Fig. 5. A small part of the CUDA code generated from the recursive implementation of the Sklansky parallel prefix algorithm.

## 5 Results

Apart from the parallel prefix algorithm shown in this paper we have used Obsidian to implement sorters. For the sorters, the generated C code performs quite well. One periodic sorting network, called *Vsort*, implemented in Obsidian in the style of the sorters presented in reference [6], has a running time of  $95\mu$ secs for 256 elements (the largest size that we can cope with in a single kernel). This running time can be compared to the  $28\mu$ secs running time of the bitonic sort example supplied with the CUDA SDK. However, for 256 inputs, bitonic sort has a depth (counted in number of comparators between input and output), of 36 compared to Vsort's 64. So we feel confident that we can make a sorter that improves considerably on our Vsort by implementing a recursive algorithm for which the corresponding network depth is less. (We implemented the periodic sorter in an earlier version of the system, in which recursion was not available.) The point here is not to be as fast as hand-crafted library code, but to come close enough to allow the user to quickly construct short readable programs that give decent performance. The results for sorting are promising in this respect. Sadly, the results for the Sklansky example are rather poor, and we will return to this point in the following section.

The programs reported here were run on an NVIDIA 8800GTS and timed using the CUDA profiler.

### 6 Discussion

#### 6.1 Our influences

As mentioned above, our earlier work on Lava has provided the inspiration for the combinator-oriented or hardware-like style of programming that we are exploring in Obsidian. On the other hand, the *implementation* of Obsidian has been much

influenced by Pan, an embedded language for image synthesis developed by Conal Elliot [7]. Because of the computational complexity of image generation, C code is generated. This C code can then be compiled by an optimising compiler. Many ideas from the paper "Compiling Embedded Languages", describing the implementation of Pan have been used in the implementation of Obsidian [9].

#### 6.2 Related work on GPU and GPGPU programming languages

We cannot attempt an exhaustive description of GPU programming languages here, but refer the reader to a recent PhD thesis by Philipp Lucas, which contains an enlightening survey [16]. Lucas distinguishes carefully between languages (such as CG and HLSL) that aim to raise the level of abstraction at which graphics-oriented GPU programs are written, and those that attempt to abstract the entire GPU, and so must also provide a means to express the placing of programs on the GPU, feeding such programs with data, reading the results back to the CPU, and so on, as well as deciding to what extent the programmer should be involved in stipulating those tasks.

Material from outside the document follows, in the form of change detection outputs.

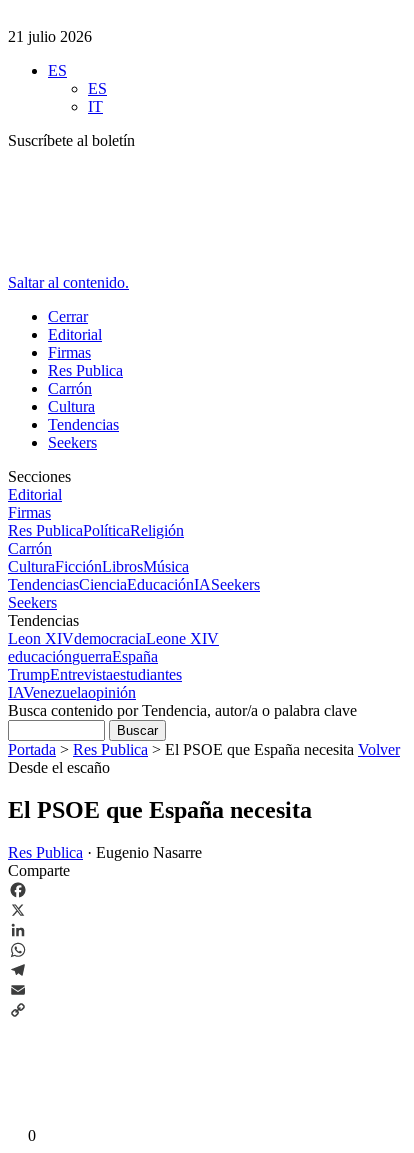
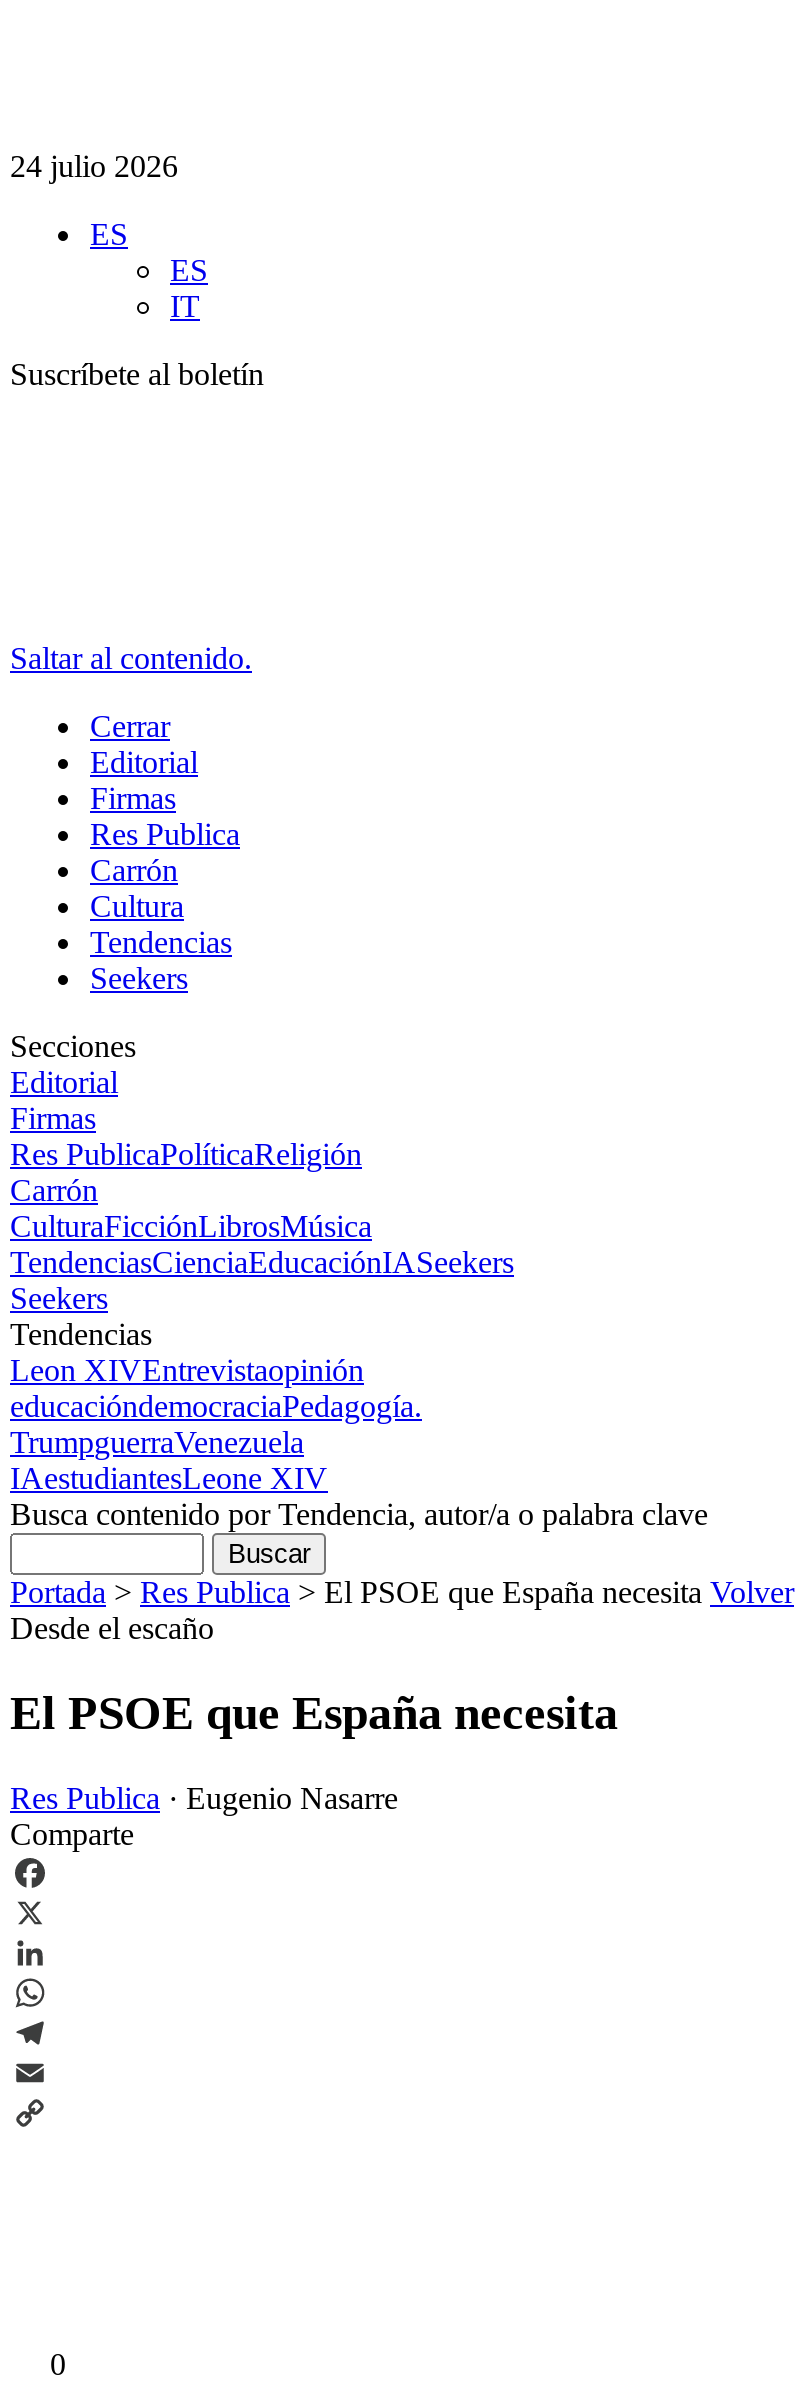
- 21 julio 2026
+ 24 julio 2026

- Leon XIVdemocraciaLeone XIV
- educaciónguerraEspaña
- TrumpEntrevistaestudiantes
- IAVenezuelaopinión
+ Leon XIVEntrevistaopinión
+ educacióndemocraciaPedagogía.
+ TrumpguerraVenezuela
+ IAestudiantesLeone XIV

In the first group of graphicsoriented languages, we include PyGPU and Vertigo. PyGPU is a language for image processing embedded in Python [15]. PyGPU uses the introspective abilities of Python and thus bypasses the need to implement new loop structures and conditionals for the embedded language. In Python it is possible to access the bytecode of a function and from that extract information about loops and conditionals. Programs written in PyGPU can be compiled and run on a GPU. Vertigo is another embedded language by Conal Elliot [8]. It is a language for 3D graphics that targets the DirectX 8.1 shader model, and can be used to describe geometry, shaders and to generate textures.

The more general purpose languages aim to abstract away from the graphics heritage of GPUs, and target a larger group of programmers. The thesis by Lucas presents CGiS, an imperative data-parallel programming language that targets both GPUs and SIMD capable CPUs – with the aim being a combination of a high degree of abstraction and a close resemblance to traditional programming languages [16]. BrookGPU (which is usually just called Brook) is a classic example of a language [3] designed to raise the level of abstraction at which GPGPU programming is done. It is an extension of C with embedded kernels, aimed at arithmetic-intense data parallel computations. C is used to declare streams<sup>3</sup>, CG/HLSL (the lower level GPU languages) to declare kernels, while function calls to a runtime library direct the execution of the program. Brook had significant impact in that it raised the level of abstraction at which GPGPU programming can be done. The language Sh also aimed to raise the level of abstraction at which GPUs were programmed [19]. Sh was an embedded language in C++, so our work is close in spirit to it. Sh has since evolved into

<sup>&</sup>lt;sup>3</sup> Brook is referred to as a "stream processing" language, but this means something different from what the reader might expect: a stream in this context is a possibly multi-dimensional array of elements, each of which can be processed separately, in parallel.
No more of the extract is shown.